The Python simulation illustrates a fundamental truth about system design:
| Characteristic | Heuristic Approach | General Search Approach |
|---|---|---|
| Development Cost | High (Requires human expert time) | Low (Simple rules, relies on simulation) |
| Execution Speed | Fast (Constant time ) | Slow (Scales with budget ) |
| Accuracy Ceiling | Capped by human understanding | Approaches ground truth as compute increases |
| Adaptability | Brittle (Fails if hidden variables change) | Robust (Simulates actual outcomes) |
When compute is expensive and limited, the heuristic wins because it is fast. As compute becomes cheap and abundant, the search approach inevitably surpasses it.
Hand-engineered systems tend to be brittle: they work well on the cases the engineer anticipated but fail on unexpected inputs. Learned representations, by contrast, generalize across the distribution of training data. A hand-designed NER system might recognize "New York" and "Paris" but miss "Bengaluru" because no engineer thought to add it. A learned system that has seen enough text will handle all of them.
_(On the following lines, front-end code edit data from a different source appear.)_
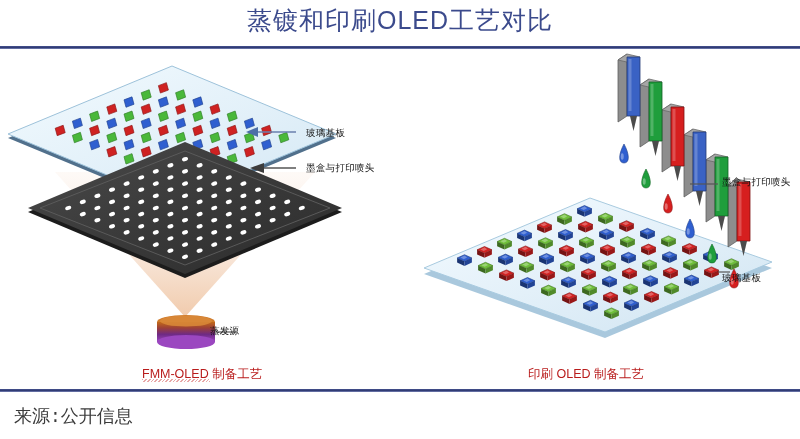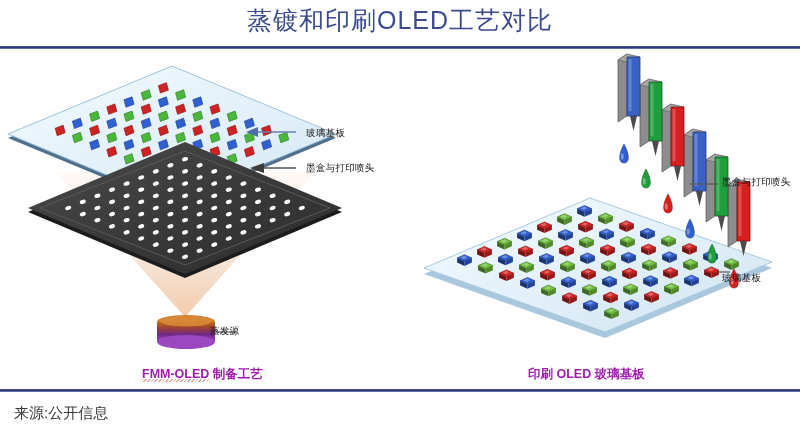--- a/index.html
+++ b/index.html
@@ -26,35 +26,35 @@
     position:absolute;left:0;width:800px;height:3px;
     background:linear-gradient(to bottom,#46528f 0%,#2f3a72 55%,#7f8abd 100%);
   }
   .rule-top{top:46px;}
   .rule-bottom{top:389px;}
 
   
   .caption{
     position:absolute;
     font-size:12.5px;
-    font-weight:bold;
-    color:#a21caf;
+    font-weight:normal;
+    color:#b91c1c;
     white-space:nowrap;
   }
   .caption-left{left:142px;top:366px;}
   .caption-right{left:528px;top:366px;}
   .spellwave{
     position:absolute;left:142px;top:379px;width:68px;height:3px;
     background:repeating-linear-gradient(135deg,#e08a8a 0 1.2px,transparent 1.2px 2.6px);
     opacity:.75;
   }
 
   .source{
     position:absolute;left:14px;top:404px;
-    font-size:15px;color:#3a3a3a;white-space:nowrap;
+    font-size:18px;color:#3a3a3a;white-space:nowrap;font-family:Liberation Mono, monospace;
   }
 
   
   .anno{
     position:absolute;
     font-size:9.5px;
     font-weight:normal;
     color:#111;
     white-space:nowrap;
     letter-spacing:.3px;
@@ -713,17 +713,17 @@
         <line x1="318" y1="220" x2="330" y2="220" stroke="#555" stroke-width="1.2"></line>
       </g>
     </svg>
   </div>
 
   <div class="anno anno-head">墨盒与打印喷头</div>
   <div class="anno anno-glass-r">玻璃基板</div>
 
   <div class="caption caption-left">FMM-OLED 制备工艺</div>
   <div class="spellwave"></div>
-  <div class="caption caption-right">印刷 OLED 玻璃基板</div>
+  <div class="caption caption-right">印刷 OLED 制备工艺</div>
 
   <div class="source">来源:公开信息</div>
 
 </div>
 
 </body></html>

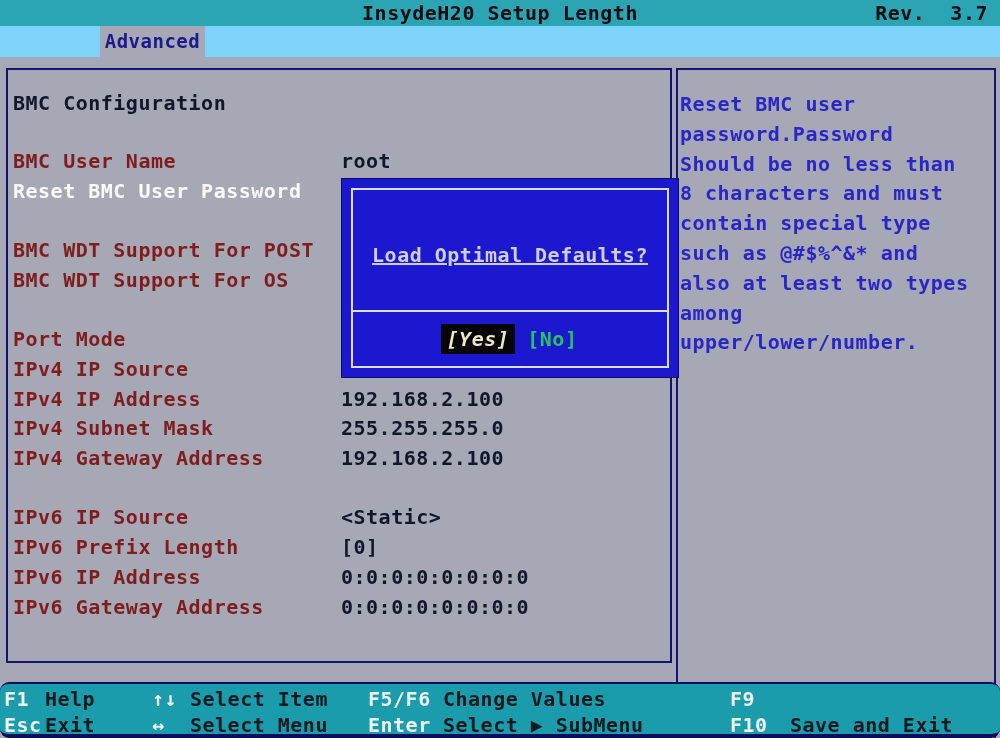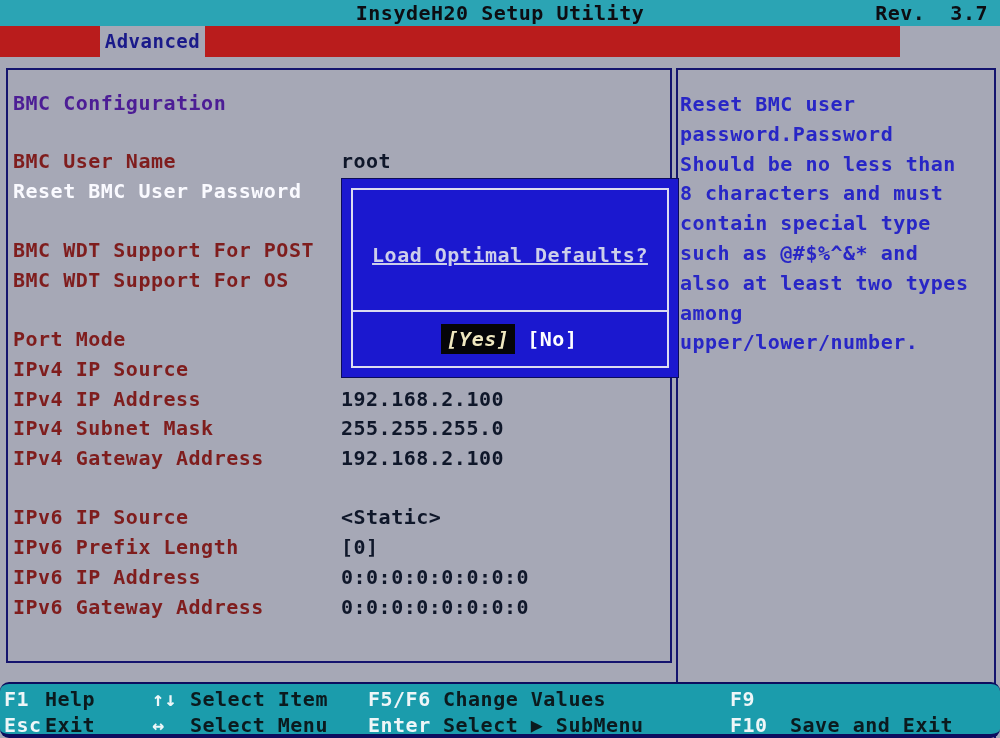--- a/index.html
+++ b/index.html
@@ -28,22 +28,22 @@
   }
   .titlebar .title {
     position: absolute; left: 0; width: 100%; text-align: center;
   }
   .titlebar .rev {
     position: absolute; right: 12px; top: 0; white-space: pre;
   }
 
   
   .menubar {
-    position: absolute; left: 0; top: 26px; width: 900px; height: 31px;
-    background: #b91c1c;
+    position: absolute; left: 0; top: 26px; width: 1000px; height: 31px;
+    background: #7dd3fc;
   }
   .menubar .tab {
     position: absolute; left: 100px; top: 0; width: 105px; height: 31px;
     line-height: 31px; text-align: center;
     font-size: 19px;
     cursor: default;
   }
   .menubar .tab.active {
     background: #a6a8b6;
     color: #1a1a8a;
@@ -53,21 +53,21 @@
   .panel {
     position: absolute;
     border: 2px solid #14146e;
     background: #a6a8b6;
   }
   .panel.left  { left: 6px;   top: 68px; width: 666px; height: 595px; }
   .panel.right { left: 676px; top: 68px; width: 320px; height: 683px; }
 
   .heading {
     position: absolute; left: 5px; top: 18px; height: 30px; line-height: 30px;
-    color: #4c1d95;
+    color: #0f172a;
   }
   .row {
     position: absolute; left: 0; width: 660px; height: 30px; line-height: 30px;
     cursor: default;
   }
   .row .label { margin-left: 5px; color: #7f1d1d; }
   .row.selected .label { color: #fafaff; }
   .row .value {
     position: absolute; left: 333px; top: 0; color: #0f172a; white-space: pre;
   }
@@ -104,21 +104,21 @@
     background: #dcdcf0;
   }
   .dialog-buttons {
     position: absolute; left: 0; top: 134px; width: 100%; height: 30px;
     line-height: 26px; text-align: center;
   }
   .dlg-btn { display: inline-block; padding: 2px 2px; cursor: default; }
   .dlg-btn.yes {
     background: #050508; color: #f0e8c0; padding: 2px 6px; margin-right: 10px; font-style: italic;
   }
-  .dlg-btn.no { color: #ffffff; text-align: right; }
+  .dlg-btn.no { color: #22c55e; text-align: right; }
 
   
   .footer {
     position: absolute; left: 0; top: 682px; width: 1000px; height: 56px;
     background: #1b9cac;
     border-top: 2px solid #0d0d5e;
     border-bottom: 4px solid #0d0d5e;
     border-radius: 9px;
   }
   .fcell { position: absolute; height: 26px; line-height: 26px; white-space: pre; }
@@ -130,21 +130,21 @@
   .fc2k { left: 152px; } .fc2d { left: 190px; }
   .fc3k { left: 368px; } .fc3d { left: 443px; }
   .fc4k { left: 730px; } .fc4d { left: 790px; }
 </style>
 </head>
 <body>
 
 <div class="screen">
 
   <div class="titlebar">
-    <span class="title">InsydeH20 Setup Utility</span>
+    <span class="title">InsydeH20 Setup Length</span>
     <span class="rev">Rev.  3.7</span>
   </div>
 
   <div class="menubar">
     <div class="tab active">Advanced</div>
   </div>
 
   <div class="panel left">
     <div class="heading">BMC Configuration</div>
 

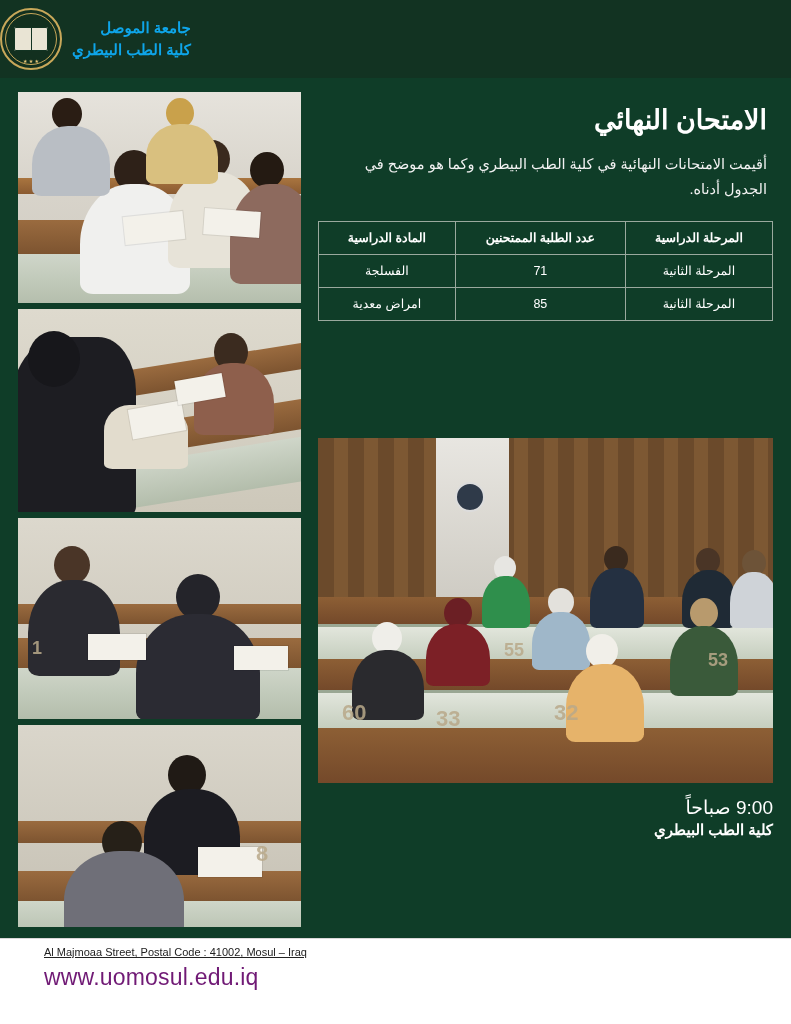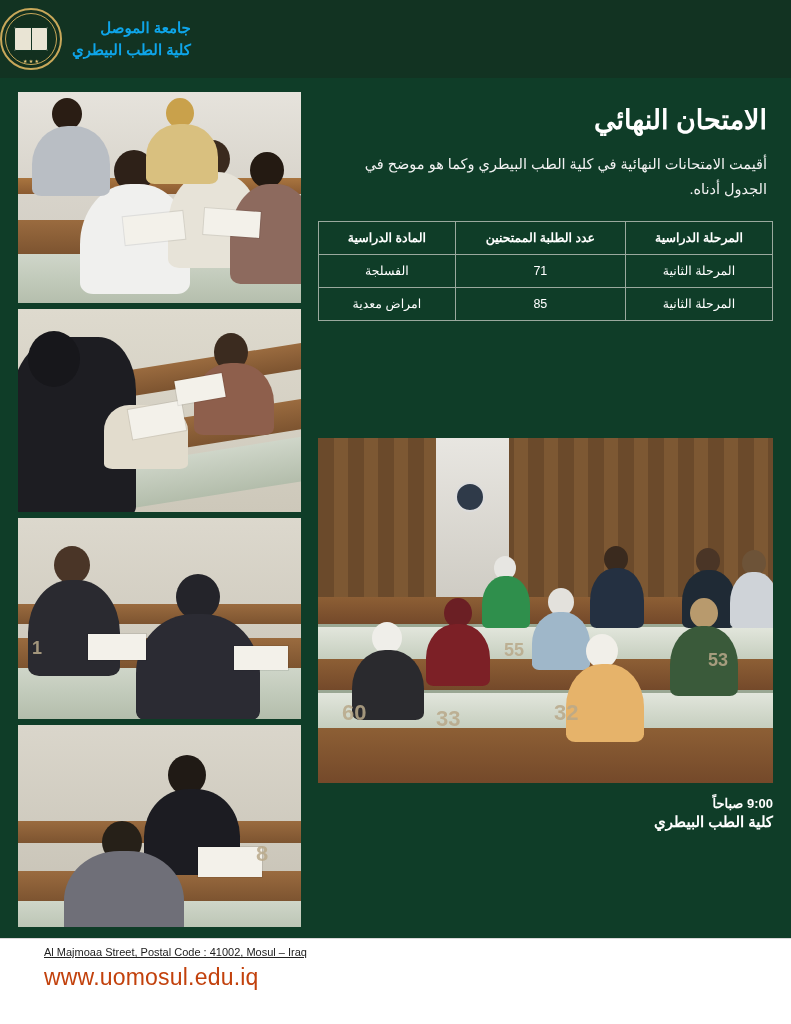--- a/index.html
+++ b/index.html
@@ -274,22 +274,22 @@
     font-weight: bold;
     margin-bottom: 3px;
   }
   .event .month {
     font-size: 19px;
     font-weight: bold;
     color: #e2c36a;
     margin-bottom: 3px;
   }
   .event .time {
-    font-size: 13px;
-    font-weight: bold;
+    font-size: 19px;
+    font-weight: normal;
     margin-bottom: 2px;
   }
   .event .place {
     font-size: 15px;
     font-weight: bold;
   }
 
   
   .footer {
     position: absolute;
@@ -302,21 +302,21 @@
     box-sizing: border-box;
     padding: 8px 0 0 44px;
   }
   .footer .addr {
     color: #222222;
     font-size: 11px;
     margin-bottom: 6px;
     text-decoration: underline;
   }
   .footer .url {
-    color: #c2410c;
+    color: #701a75;
     font-size: 23px;
     letter-spacing: .2px;
   }
   .footer-rule {
     position: absolute;
     left: 0; top: 0;
     width: 791px;
     height: 1px;
     background: #d9d9d9;
   }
The Bitter Lesson identifies learning and search as the two methods that scale arbitrarily with compute. Modern AI systems have split these into two distinct phases of computation, both of which follow the Bitter Lesson.
During training, compute is spent on learning (optimizing weights via gradient descent). Throwing more FLOPs (Floating Point Operations) at a larger dataset with a larger model predictably reduces the loss.
This phase builds the model's intuitive "System 1" capabilities. A language model learns to predict the next token with high accuracy. However, this relies entirely on the model's forward pass, meaning the computation per token is fixed. A complex reasoning problem gets the exact same amount of compute as a simple greeting.
At inference time, compute is spent on search (exploring possible outputs). This represents "System 2" thinking. Instead of immediately returning the first predicted token, the system can generate multiple possible reasoning paths, evaluate them, and select the best one.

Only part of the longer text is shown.